Rumors of Toyota MR2 Hybrid


Yes, these rumors come and go, but it seems like it’s back again. This is just sort of the thing I like to encourage, not the rumor mongering so much (although that might not hurt), but the idea that someone should go out and build a hybrid sportscar that’s tuned for performance first, and economy second.

And if you think about it, you could very easily have a hybrid sportscar that’s tuned for performance first, and economy second, but also have it drop into economy mode at the flip of a switch.

For the longest time, shoot, since they’ve been around, hybrids have been marketed, bought and sold in such a “you should really eat your vegetables” kind of way, that people almost buy them out of guilt to be in some way or another morally superior. To me, that sounds like a sales and marketing strategy that can only work for so long.

What sold cars when cars were first around wasn’t that they were more efficient and cleaner than horse and buggies (do some reading, and you’ll quickly find out what a huge horse manure problem New York City had at the turn of the 20th Century). No, what sold cars back then was that they were a better way to get around, fun, and (initially at least) a way to show how rich you were (and Edwardians loved to be able to do that).
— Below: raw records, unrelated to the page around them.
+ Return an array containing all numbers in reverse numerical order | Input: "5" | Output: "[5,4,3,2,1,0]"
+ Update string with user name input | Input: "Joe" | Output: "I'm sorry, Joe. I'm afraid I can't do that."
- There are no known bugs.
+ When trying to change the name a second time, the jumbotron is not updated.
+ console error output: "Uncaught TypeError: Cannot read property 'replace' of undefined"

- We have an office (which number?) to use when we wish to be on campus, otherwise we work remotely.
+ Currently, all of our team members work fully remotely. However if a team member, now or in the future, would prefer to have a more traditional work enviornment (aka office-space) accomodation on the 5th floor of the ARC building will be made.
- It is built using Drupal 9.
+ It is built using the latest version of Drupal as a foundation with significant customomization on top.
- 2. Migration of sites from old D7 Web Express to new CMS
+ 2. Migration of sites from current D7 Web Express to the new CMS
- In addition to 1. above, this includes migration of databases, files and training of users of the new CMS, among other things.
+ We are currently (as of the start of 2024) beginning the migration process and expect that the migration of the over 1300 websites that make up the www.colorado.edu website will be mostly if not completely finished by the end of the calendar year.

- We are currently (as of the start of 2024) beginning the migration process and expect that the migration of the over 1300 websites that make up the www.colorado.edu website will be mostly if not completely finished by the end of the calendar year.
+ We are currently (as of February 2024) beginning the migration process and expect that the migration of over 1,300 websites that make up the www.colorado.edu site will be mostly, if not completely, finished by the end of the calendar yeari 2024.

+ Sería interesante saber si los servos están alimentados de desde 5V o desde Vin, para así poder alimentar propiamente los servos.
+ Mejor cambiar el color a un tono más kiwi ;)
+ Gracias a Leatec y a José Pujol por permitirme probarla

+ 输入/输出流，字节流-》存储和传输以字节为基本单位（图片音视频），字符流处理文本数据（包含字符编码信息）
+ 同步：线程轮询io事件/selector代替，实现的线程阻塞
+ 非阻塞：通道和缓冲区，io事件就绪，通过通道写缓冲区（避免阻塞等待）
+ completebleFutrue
It has long been a contention of mine that if you want to sell hybrids, or any sort of green car for that matter, don’t them something you should drive, make them something you want to drive.

Make a fun hybrid. Make a hybrid version of a Mazda Miata (a car that gets amazingly good gas mileage, but you never see anyone buying one for that reason, or even mentioning it much, now do you), and you’ll sell them faster than you can make them.

So, when the most recent round of rumors hit the aether that Toyota was planning on making a hybrid MR2, all I could say was, ‘it’s about time.’

Japan’s Best Car magazine is reporting that Toyota is planning to bring out a hybrid sports car in the near future as a direct challenger to the new Honda CR-Z coupe. And this rumored Toyota hybrid sportscar, unlike the CR-Z will not only be rear wheel drive, but also would be mid-engined as well.

There’s no point in reiterating who would have the performance advantage between a front engine/front drive car versus a mid-engine/rear drive car.